Task directions => Report back every line in the data that includes the string "build".

___ Input data

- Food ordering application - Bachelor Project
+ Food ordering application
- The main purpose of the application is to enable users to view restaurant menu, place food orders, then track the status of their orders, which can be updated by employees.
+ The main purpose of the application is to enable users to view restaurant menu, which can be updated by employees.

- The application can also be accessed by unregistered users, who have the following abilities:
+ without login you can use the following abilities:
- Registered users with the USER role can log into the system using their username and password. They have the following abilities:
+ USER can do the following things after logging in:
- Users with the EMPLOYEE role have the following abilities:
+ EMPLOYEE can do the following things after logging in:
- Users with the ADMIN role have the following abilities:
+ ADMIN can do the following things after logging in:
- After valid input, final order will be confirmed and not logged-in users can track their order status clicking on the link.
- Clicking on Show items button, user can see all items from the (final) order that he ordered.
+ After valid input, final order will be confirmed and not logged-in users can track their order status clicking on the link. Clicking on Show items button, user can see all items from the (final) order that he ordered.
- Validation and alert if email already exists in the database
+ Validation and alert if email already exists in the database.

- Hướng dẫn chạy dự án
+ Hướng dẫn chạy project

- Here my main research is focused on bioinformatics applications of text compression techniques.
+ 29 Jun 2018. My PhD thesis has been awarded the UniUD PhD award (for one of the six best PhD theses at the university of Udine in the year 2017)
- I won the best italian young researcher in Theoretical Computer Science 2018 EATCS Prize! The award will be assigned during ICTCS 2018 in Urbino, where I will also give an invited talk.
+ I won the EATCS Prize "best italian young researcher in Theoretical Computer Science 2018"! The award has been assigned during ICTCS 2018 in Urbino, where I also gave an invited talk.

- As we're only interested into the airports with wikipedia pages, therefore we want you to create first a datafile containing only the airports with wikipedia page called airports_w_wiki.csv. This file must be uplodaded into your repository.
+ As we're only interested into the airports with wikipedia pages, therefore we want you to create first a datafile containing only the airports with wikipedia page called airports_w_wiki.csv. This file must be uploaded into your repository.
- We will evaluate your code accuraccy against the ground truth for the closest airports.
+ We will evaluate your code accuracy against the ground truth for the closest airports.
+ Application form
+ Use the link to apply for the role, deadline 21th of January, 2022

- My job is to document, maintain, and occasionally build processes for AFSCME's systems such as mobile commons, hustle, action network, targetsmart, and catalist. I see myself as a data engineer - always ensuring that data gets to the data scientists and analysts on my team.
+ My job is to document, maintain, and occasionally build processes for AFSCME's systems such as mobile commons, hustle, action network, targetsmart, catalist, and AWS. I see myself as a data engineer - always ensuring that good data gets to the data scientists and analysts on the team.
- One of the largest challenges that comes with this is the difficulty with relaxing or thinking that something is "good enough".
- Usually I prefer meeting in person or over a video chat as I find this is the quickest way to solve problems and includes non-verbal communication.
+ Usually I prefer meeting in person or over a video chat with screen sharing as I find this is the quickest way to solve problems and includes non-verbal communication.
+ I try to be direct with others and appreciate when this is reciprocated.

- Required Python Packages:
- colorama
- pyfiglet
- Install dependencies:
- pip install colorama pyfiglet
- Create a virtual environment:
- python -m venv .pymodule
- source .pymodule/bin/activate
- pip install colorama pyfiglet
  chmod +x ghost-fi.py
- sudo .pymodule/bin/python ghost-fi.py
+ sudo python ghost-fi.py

______

Solution to this task =>
- My job is to document, maintain, and occasionally build processes for AFSCME's systems such as mobile commons, hustle, action network, targetsmart, and catalist. I see myself as a data engineer - always ensuring that data gets to the data scientists and analysts on my team.
+ My job is to document, maintain, and occasionally build processes for AFSCME's systems such as mobile commons, hustle, action network, targetsmart, catalist, and AWS. I see myself as a data engineer - always ensuring that good data gets to the data scientists and analysts on the team.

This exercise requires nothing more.